▸ Work item
Copy out the listing that follows, exact in every word, and skip the images.

Data for this task section start

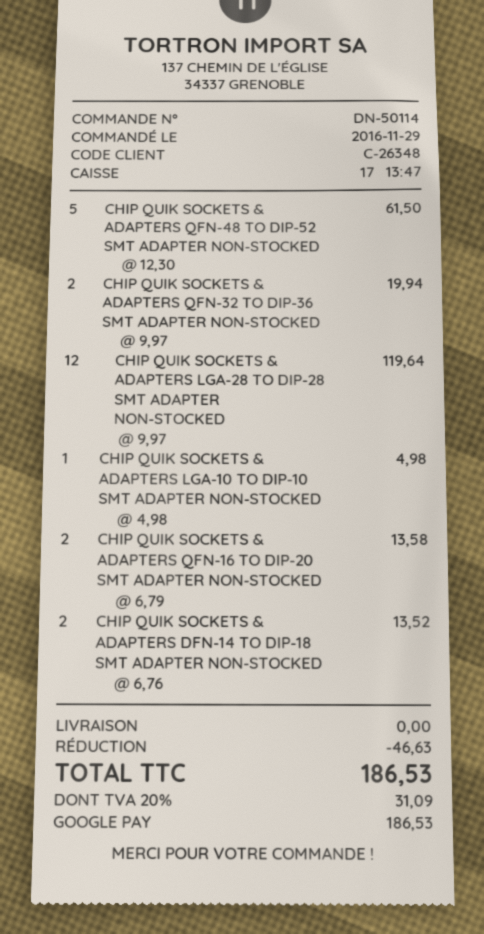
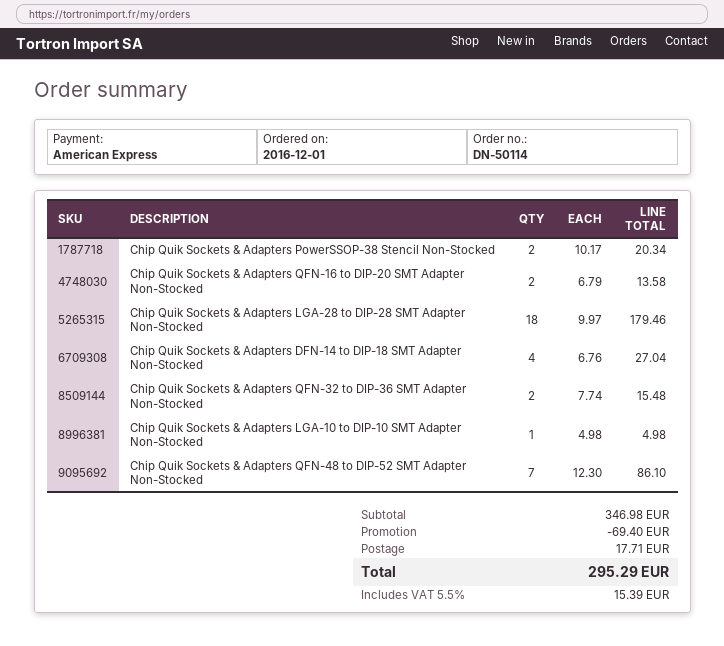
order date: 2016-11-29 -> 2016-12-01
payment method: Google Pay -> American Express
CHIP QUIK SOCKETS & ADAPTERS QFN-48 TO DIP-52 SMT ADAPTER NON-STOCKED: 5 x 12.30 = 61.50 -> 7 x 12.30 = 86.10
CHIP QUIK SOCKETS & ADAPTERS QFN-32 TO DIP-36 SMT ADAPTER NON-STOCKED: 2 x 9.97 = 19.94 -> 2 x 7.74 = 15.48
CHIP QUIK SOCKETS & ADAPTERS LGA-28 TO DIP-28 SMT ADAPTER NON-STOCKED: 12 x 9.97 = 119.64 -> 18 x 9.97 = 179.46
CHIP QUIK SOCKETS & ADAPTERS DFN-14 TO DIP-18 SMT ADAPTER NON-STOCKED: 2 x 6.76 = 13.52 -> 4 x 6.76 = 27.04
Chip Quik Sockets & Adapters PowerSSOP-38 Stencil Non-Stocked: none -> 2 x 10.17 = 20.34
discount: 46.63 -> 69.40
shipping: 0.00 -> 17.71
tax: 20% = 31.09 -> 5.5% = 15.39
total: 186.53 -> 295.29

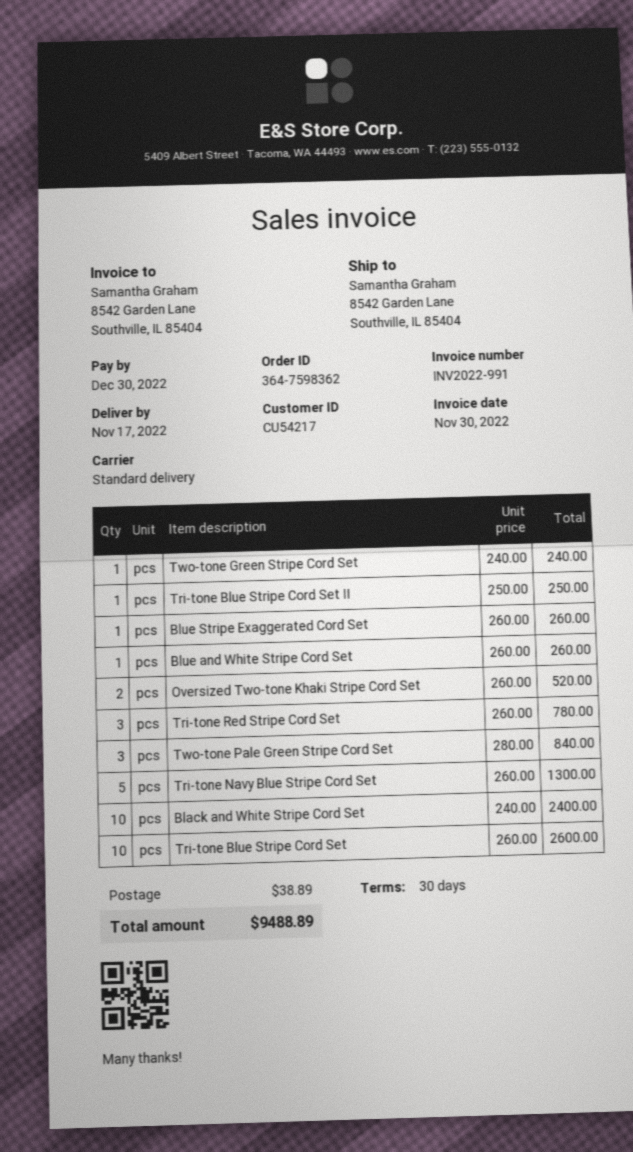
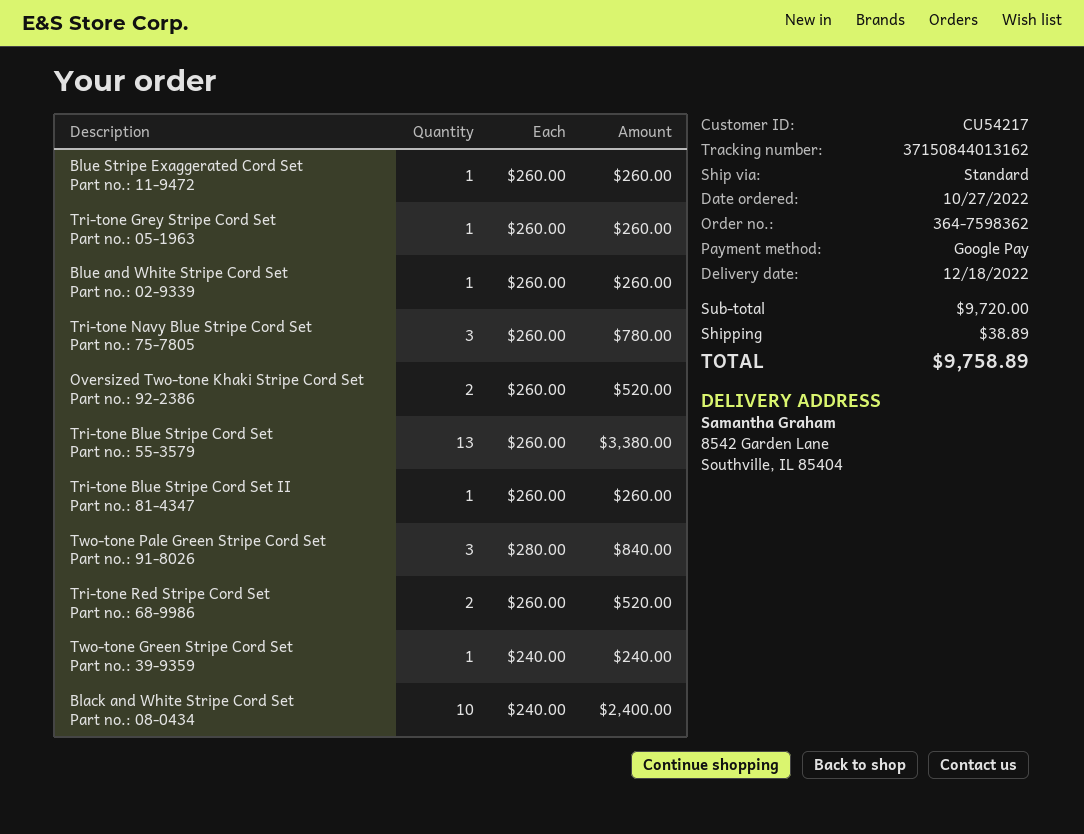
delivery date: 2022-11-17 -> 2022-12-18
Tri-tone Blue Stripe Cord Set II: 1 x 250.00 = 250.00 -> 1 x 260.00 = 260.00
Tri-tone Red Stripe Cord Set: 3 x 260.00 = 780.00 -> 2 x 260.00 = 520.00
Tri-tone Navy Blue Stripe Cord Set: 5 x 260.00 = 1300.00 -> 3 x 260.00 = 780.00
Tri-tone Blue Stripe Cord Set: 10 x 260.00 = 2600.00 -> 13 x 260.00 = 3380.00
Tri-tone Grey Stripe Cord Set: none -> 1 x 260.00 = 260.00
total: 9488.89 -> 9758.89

Data for this task section end

▸ Reply to the exercise
order date: 2016-11-29 -> 2016-12-01
payment method: Google Pay -> American Express
CHIP QUIK SOCKETS & ADAPTERS QFN-48 TO DIP-52 SMT ADAPTER NON-STOCKED: 5 x 12.30 = 61.50 -> 7 x 12.30 = 86.10
CHIP QUIK SOCKETS & ADAPTERS QFN-32 TO DIP-36 SMT ADAPTER NON-STOCKED: 2 x 9.97 = 19.94 -> 2 x 7.74 = 15.48
CHIP QUIK SOCKETS & ADAPTERS LGA-28 TO DIP-28 SMT ADAPTER NON-STOCKED: 12 x 9.97 = 119.64 -> 18 x 9.97 = 179.46
CHIP QUIK SOCKETS & ADAPTERS DFN-14 TO DIP-18 SMT ADAPTER NON-STOCKED: 2 x 6.76 = 13.52 -> 4 x 6.76 = 27.04
Chip Quik Sockets & Adapters PowerSSOP-38 Stencil Non-Stocked: none -> 2 x 10.17 = 20.34
discount: 46.63 -> 69.40
shipping: 0.00 -> 17.71
tax: 20% = 31.09 -> 5.5% = 15.39
total: 186.53 -> 295.29

delivery date: 2022-11-17 -> 2022-12-18
Tri-tone Blue Stripe Cord Set II: 1 x 250.00 = 250.00 -> 1 x 260.00 = 260.00
Tri-tone Red Stripe Cord Set: 3 x 260.00 = 780.00 -> 2 x 260.00 = 520.00
Tri-tone Navy Blue Stripe Cord Set: 5 x 260.00 = 1300.00 -> 3 x 260.00 = 780.00
Tri-tone Blue Stripe Cord Set: 10 x 260.00 = 2600.00 -> 13 x 260.00 = 3380.00
Tri-tone Grey Stripe Cord Set: none -> 1 x 260.00 = 260.00
total: 9488.89 -> 9758.89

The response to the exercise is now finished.